Possible mechanisms by which repeated clozapine administration differentially affects the activity of two subpopulations of midbrain dopamine neurons

Abstract

Extracellular single-cell recording techniques were employed to study the mechanism of action of repeated oral clozapine administration on the in vivo spontaneous activity of substantia nigra (A9) and ventral tegmental area (A10) dopamine (DA)-containing neurons in the rat. Clozapine was observed to affect DA neurons differentially within these two regions when compared to haloperidol.

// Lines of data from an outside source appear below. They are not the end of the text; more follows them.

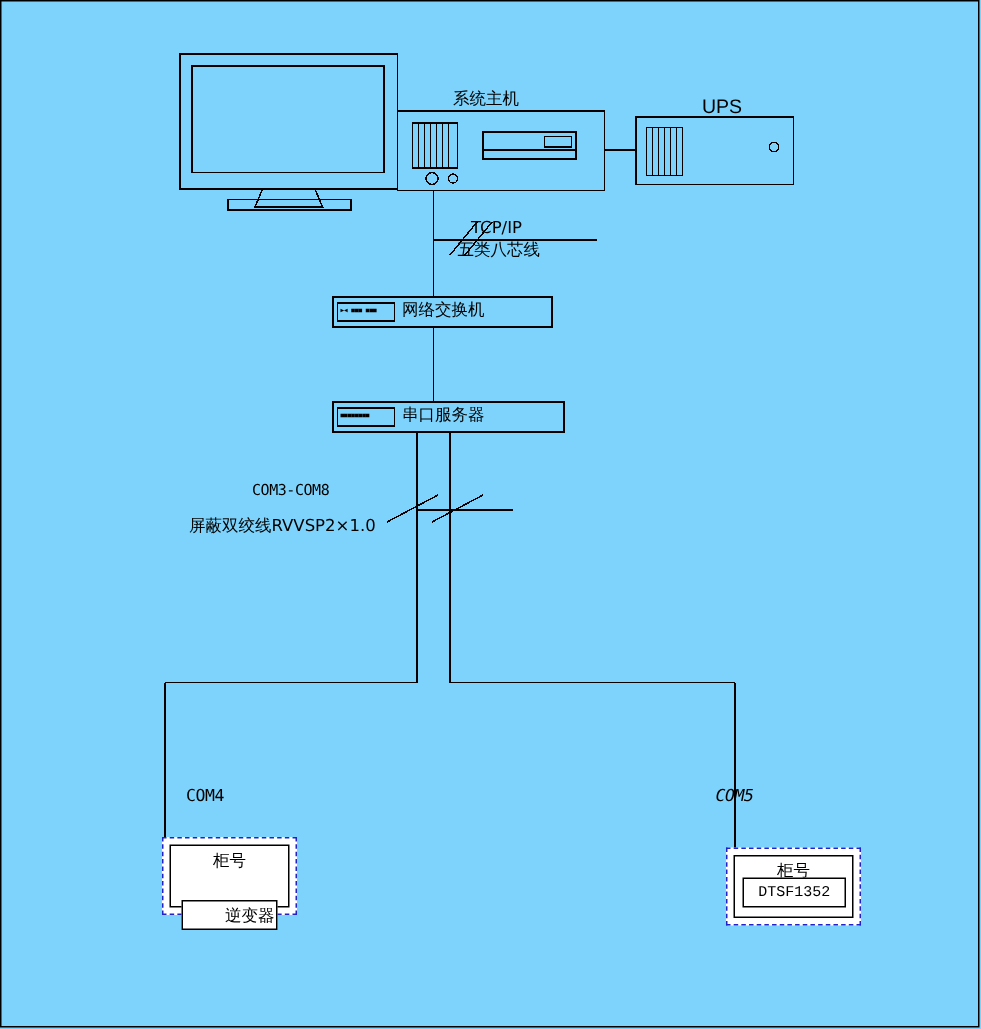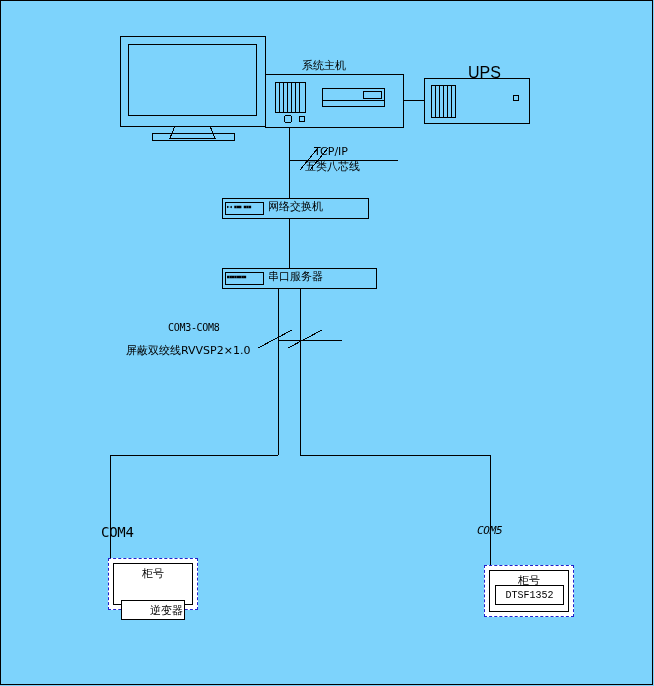--- a/index.html
+++ b/index.html
@@ -158,35 +158,35 @@
       <line x1="110" y1="455" x2="110" y2="565"></line>
       <line x1="490" y1="455" x2="490" y2="572"></line>
 
       <line x1="110" y1="565" x2="110" y2="565"></line>
 
       <line x1="490" y1="572" x2="490" y2="572"></line>
     </g>
   </svg>
 
   <div class="lbl lbl-cn" style="left:302px; top:60px;">系统主机</div>
-  <div class="lbl" style="left:468px; top:64px; font-size:16px;">UPS</div>
+  <div class="lbl" style="left:468px; top:64px; font-size:13px;">UPS</div>
 
   <div class="lbl lbl-cn" style="left:314px; top:146px;">TCP/IP</div>
   <div class="lbl lbl-cn" style="left:305px; top:161px;">五类八芯线</div>
 
   <div class="tinytext" style="left:227px; top:204px;">▶◀ ■■■ ■■■</div>
   <div class="lbl lbl-cn" style="left:268px; top:201px;text-align:right;">网络交换机</div>
 
   <div class="tinytext" style="left:227px; top:274px;">■■■■■■■■</div>
   <div class="lbl lbl-cn" style="left:268px; top:271px;">串口服务器</div>
 
   <div class="lbl lbl-mono" style="left:168px; top:322px;">COM3-COM8</div>
   <div class="lbl lbl-cn" style="left:126px; top:345px;">屏蔽双绞线RVVSP2×1.0</div>
 
-  <div class="lbl lbl-mono" style="left:101px; top:525px; font-size:14px;">COM4</div>
+  <div class="lbl lbl-mono" style="left:124px; top:525px; font-size:11px;">COM4</div>
   <div class="lbl lbl-mono" style="left:477px; top:525px; font-size:11px;font-style:italic;">COM5</div>
 
   <div class="dashbox" style="left:108px; top:558px; width:90px; height:52px;"></div>
   <div class="box" style="left:113px; top:563px; width:80px; height:42px;">
     <div class="cabinet-title" style="top:2px;">柜号</div>
   </div>
   <div class="devbox" style="left:121px; top:600px; width:64px; height:20px;padding-left:27px;">
     <span>逆变器</span>
   </div>
 

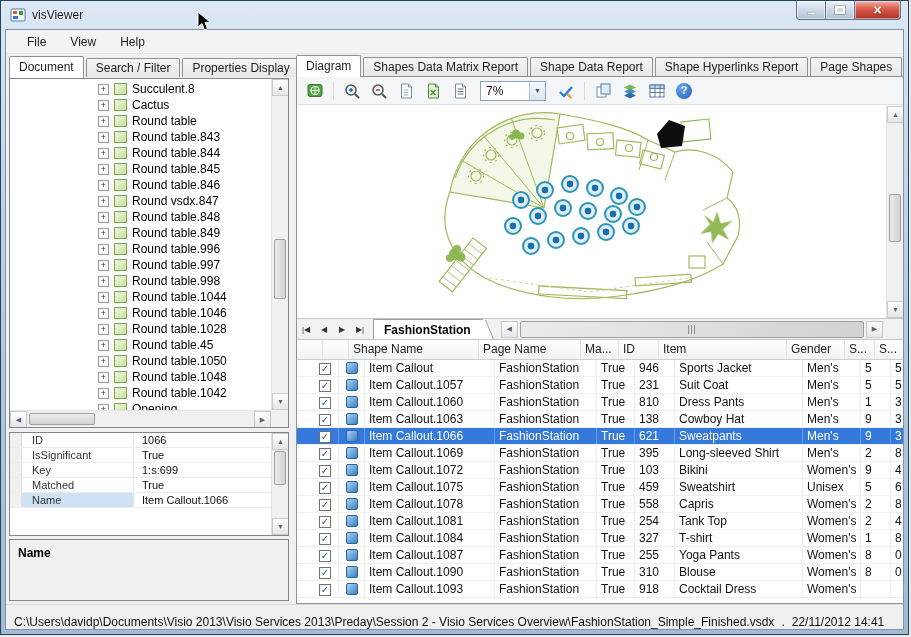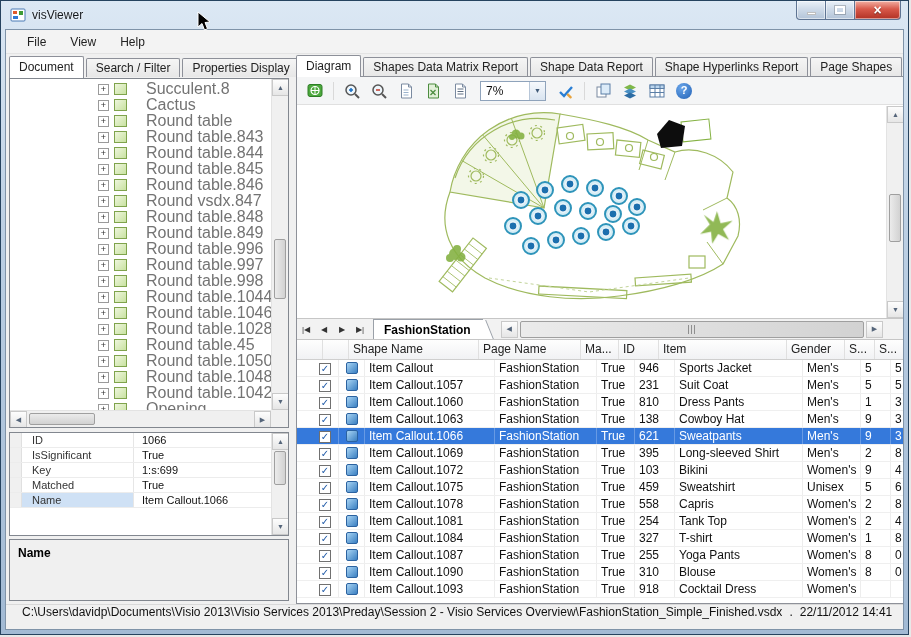--- a/index.html
+++ b/index.html
@@ -35,21 +35,21 @@
     margin-right:2px;margin-bottom:1px;border-radius:2px 2px 0 0;white-space:nowrap;}
   .tab.active{background:#fff;height:22px;line-height:21px;margin-bottom:0;}
   
   .tree-panel{position:absolute;left:3px;top:48px;width:280px;height:350px;background:#fff;border:1px solid #82878f;overflow:hidden;}
   #tree-rows{position:absolute;left:0;top:2px;right:17px;bottom:17px;overflow:hidden;}
   .tree-row{display:flex;align-items:center;height:16px;padding-left:88px;white-space:nowrap;}
   .expander{width:11px;height:11px;flex:0 0 11px;border:1px solid #9a9a9a;background:#fff;font-size:9px;line-height:9px;
     text-align:center;color:#333;margin-right:5px;}
   .tree-ico{width:13px;height:12px;flex:0 0 13px;margin-right:5px;border:1px solid #7fa34c;
     background:linear-gradient(135deg,#eef6dd,#c9e2a1);}
-  .tree-label{font-size:16px;color:#737373;margin-left:14px;}
+  .tree-label{font-size:12px;color:#000000;}
   
   .sb{position:absolute;background:#f0f0f0;}
   .sb-v{width:17px;top:0;bottom:0;right:0;border-left:1px solid #e3e3e3;}
   .sb-h{height:17px;left:0;bottom:0;border-top:1px solid #e3e3e3;}
   .sb-btn{position:absolute;width:17px;height:17px;background:linear-gradient(#fdfdfd,#e6e6e6);border:1px solid #c9c9c9;
     color:#55657a;font-size:7px;display:flex;align-items:center;justify-content:center;}
   .sb-thumb{position:absolute;left:2px;right:2px;background:linear-gradient(90deg,#ebebeb,#d2d2d2);border:1px solid #9f9f9f;border-radius:2px;}
   .sb-h .sb-thumb{top:2px;bottom:2px;left:auto;right:auto;background:linear-gradient(#ebebeb,#d2d2d2);}
   .sb-corner{position:absolute;width:17px;height:17px;right:0;bottom:0;background:#f0f0f0;}
   
@@ -97,21 +97,21 @@
   .g-cell{display:inline-block;height:17px;line-height:16px;font-size:12px;color:#111;padding:0 4px;
     border-right:1px solid #ededed;overflow:hidden;vertical-align:top;}
   .checkbox{display:inline-block;width:12px;height:12px;border:1px solid #707070;background:#fff;font-size:10px;
     line-height:10px;text-align:center;color:#1f5aa8;margin:2px 0 0 2px;}
   .shape-chip{display:inline-block;width:12px;height:12px;border:1px solid #2b62a0;border-radius:2px;
     background:linear-gradient(135deg,#a8d4f4,#3a7fc1);margin:2px 0 0 3px;}
   .g-row.selected{background:#3579db;}
   .g-row.selected .g-cell{color:#fff;border-right-color:rgba(255,255,255,.25);}
   
   .statusbar{position:absolute;left:0;right:0;bottom:0;height:25px;background:#f0f0f0;border-top:1px solid #d9d9d9;
-    display:flex;align-items:flex-start;padding-left:16px;font-size:12px;color:#111;white-space:nowrap;overflow:hidden;}
+    display:flex;align-items:flex-end;padding-left:8px;font-size:12px;color:#111;white-space:nowrap;overflow:hidden;}
   .status-sep{margin:0 7px;}
 </style>
 </head>
 <body>
 
 <div class="window">
   <div class="titlebar">
     <svg class="app-icon" viewBox="0 0 16 16">
       <rect x="1" y="2" width="14" height="12" rx="1" fill="#fff" stroke="#4a7ab5"></rect>
       <rect x="3" y="4" width="4" height="3" fill="#e05a2b"></rect>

Acute treatment (1 hr) with both drugs increased the number of spontaneously firing neurons in both A9 and A10. Chronic (21 day) treatment with haloperidol decreased the number of cells encountered in both regions, whereas repeated treatment with clozapine reduced the number of DA cells per track only in A10. In all cases, the silent DA neurons were inferred to be in a state of depolarization inactivation since they could be induced to discharge normally by the microiontophoretic application of the inhibitory neurotransmitter gamma-aminobutyric acid. These effects were not due to an effect of chloral hydrate anesthesia since they were also observed in gallamine-paralyzed, artificially respired animals. Chronic co- administration with haloperidol of either an anticholinergic (trihexyphenidyl) or the alpha 1-norepinephrine (NE) receptor antagonist, prazosin, but not an alpha 2-NE antagonist, RX781094, resulted in a differential effect on A9 and A10 DA neurons identical to that observed with repeated clozapine administration alone. Thus, chronic treatment with these combinations of drugs resulted in the depolarization inactivation of only A10 cells. These data suggest that anticholinergic and/or alpha 1-NE-blocking properties of clozapine may, in part, mediate its differential effects on A9 and A10 midbrain DA neurons.